If the array of task durations is sorted in non-decreasing order, the smallest duration will always be the first element.

Steps

  • Sort the tasks array in non-decreasing (ascending) order.
  • After sorting, the earliest time to finish one task will be the element at index 0 of the sorted array.
  • Return tasks[0].
python
class Solution:
    def earliestTimeToFinishOneTask(self, tasks: list[int]) -> int:
        # Constraints guarantee tasks.length >= 1, so tasks is never empty.
        tasks.sort() # Sorts the list in-place
        return tasks[0]

Complexity

  • Time: O(N log N), where N is the number of tasks.
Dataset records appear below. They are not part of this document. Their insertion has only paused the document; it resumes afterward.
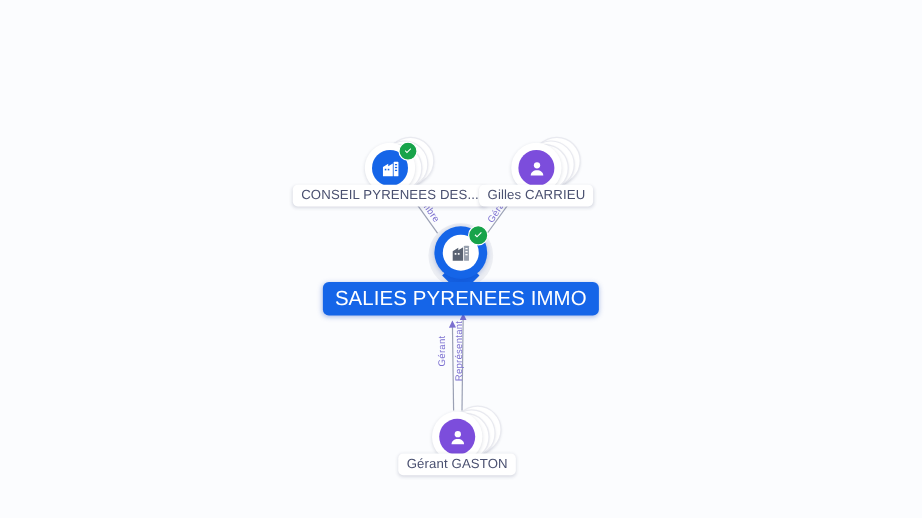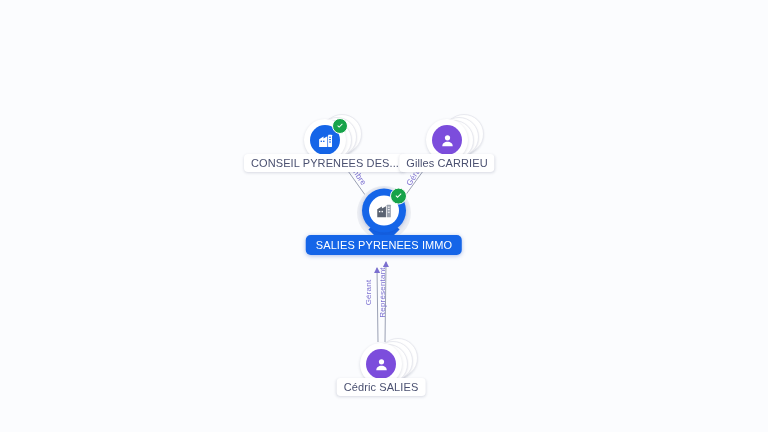--- a/index.html
+++ b/index.html
@@ -95,21 +95,21 @@
     color: #4a5070;
     border-radius: 4px;
     padding: 3px 7px;
     font-size: 11px;
     letter-spacing: 0.1px;
     box-shadow: 0 1px 3px rgba(30,40,80,0.16);
   }
   .label.primary {
     background: #1565e8;
     color: #ffffff;
-    font-size: 11px;
+    font-size: 17px;
     padding: 4px 10px;
     border-radius: 5px;
     box-shadow: 0 1px 4px rgba(20,70,190,0.35);
   }
 
   
   .edge-label {
     position: absolute;
     font-size: 8px;
     color: #7b6fd0;
@@ -281,16 +281,16 @@
       </div>
       <div class="avatar-ring">
         <div class="avatar-disc purple">
           <svg width="17" height="17" viewBox="0 0 24 24">
             <circle cx="12" cy="8.2" r="3.7" fill="#ffffff"></circle>
             <path d="M4.6 20.2c0-4.1 3.3-6.4 7.4-6.4s7.4 2.3 7.4 6.4z" fill="#ffffff"></path>
           </svg>
         </div>
       </div>
     </div>
-    <div class="label" style="left:0px; top:14px;">Cédric SALIES</div>
+    <div class="label" style="left:0px; top:14px;">Gérant GASTON</div>
   </div>
 
 </div>
 
 </body></html>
This is due to the time complexity of most comparison-based sorting algorithms.
  • Space: O(log N) or O(N), depending on the specific sorting algorithm implementation. Some in-place sorts might use O(log N) for recursion stack, while others like Timsort (used in Python) or MergeSort might use O(N) auxiliary space in the worst case.
  • Notes: While correct and straightforward, this approach is generally less efficient than the linear scan for this particular problem. Sorting performs more operations than strictly necessary, as we only need the minimum element, not the full sorted order.